According to Wikipedia, a language is a structured system of communication used by humans, based on speech and gesture (spoken language), sign, or often writing. It is the principal method of human communication, consisting of words used in a structured and conventional way and conveyed by speech, writing, or gesture. Language is a natural gift human beings are endowed with so every physiologically and mentally typical person acquires in childhood the ability to make use, as both sender and receiver, of a system of communication that comprises a circumscribed set of symbols. What this entails is that language is basically acquired and not learned. God understood the indispensability of language among people who were created in his own image and likeness and he also understood that without language, human beings become beasts, thus on creation, he gave human beings language to enable them live gregariously. A child born in a particular environment grows up in the midst of the people and soon, he begins to speak the language of the people without the language being taught to him or her. This is because language is a natural gift from nature to man. The very first language the child speaks as the child begins to talk is the language of the immediate environment, known as the mother tongue and it is acquired and not learnt. The need for a second language arises as one aspires to associate and intermingle with other people outside one’s immediate society. At this point, one learns and not acquires the second language.

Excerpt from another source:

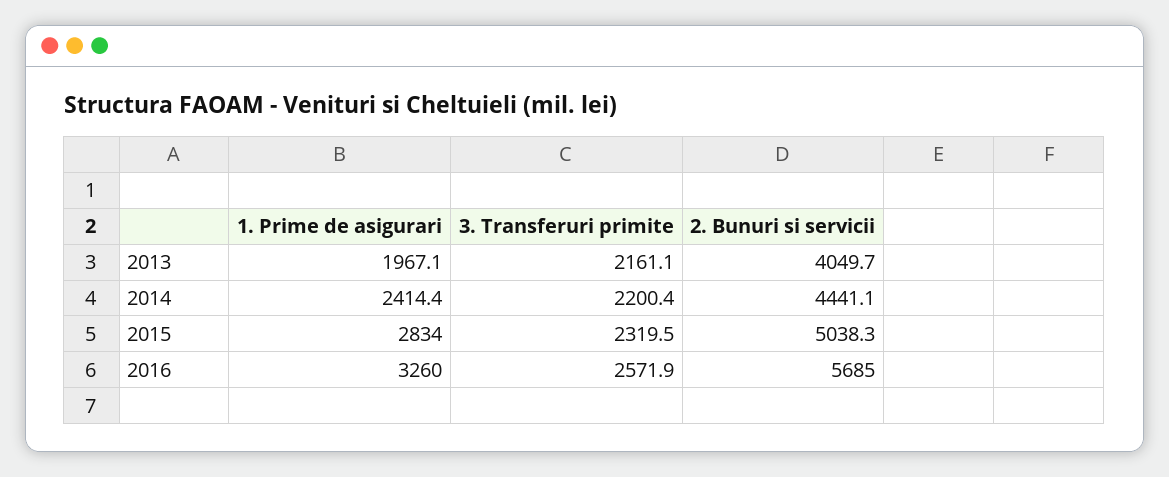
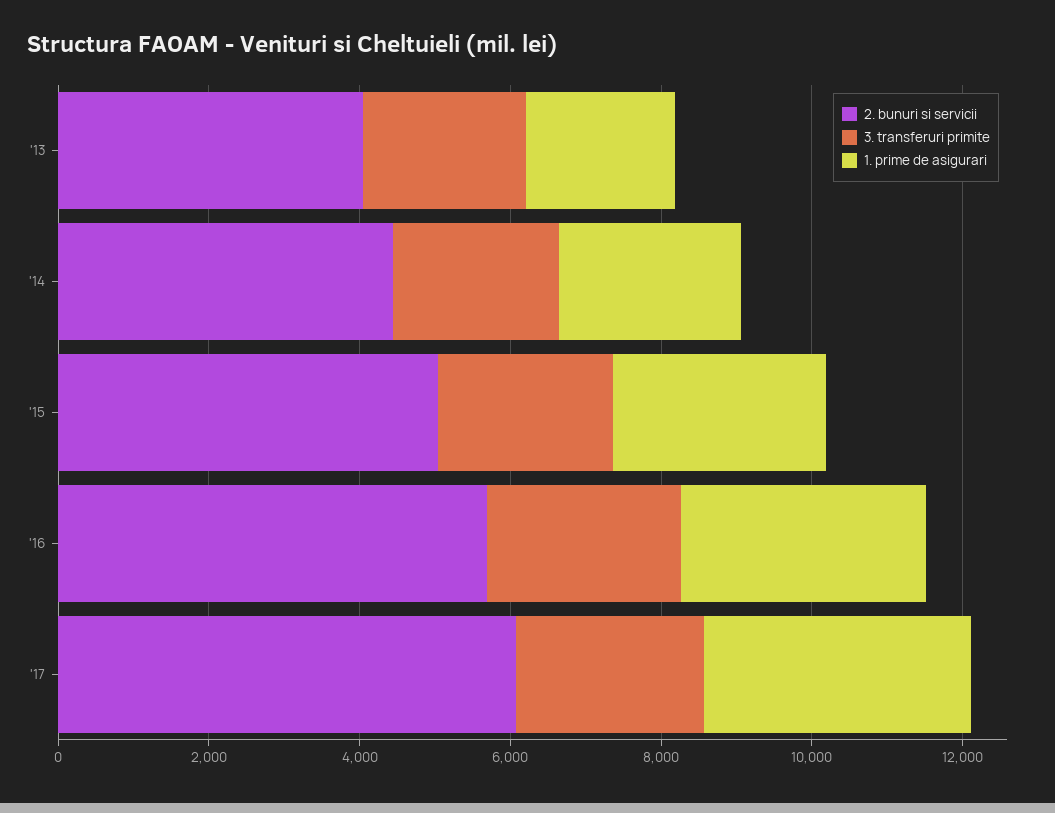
2. Bunuri si servicii, '17: none -> 6000
3. Transferuri primite, '17: none -> 2500
1. Prime de asigurari, '17: none -> 3500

Human beings all over the world are sociable, glaringly different from the lower animals basically because of the unique feature – gregariousness. Albeit in various societies of the world, people have dissimilar ways of life but persons from different societies still travel to places where their language is not spoken. Soon after they had come into the new environment, they intermingle with other people who share different ways of live. This is where literature comes in. Literature uses language as a means of communication to expose the tenets of a particular society to foreigners so that one coming newly to the society and who has read a work of art authored by a person from the society must have understood a bit about the society. When one travels to an alien society, all he does is to first, learn the language of the new environment so as to be able to be assimilated in the society. Without language, no literature would be possible.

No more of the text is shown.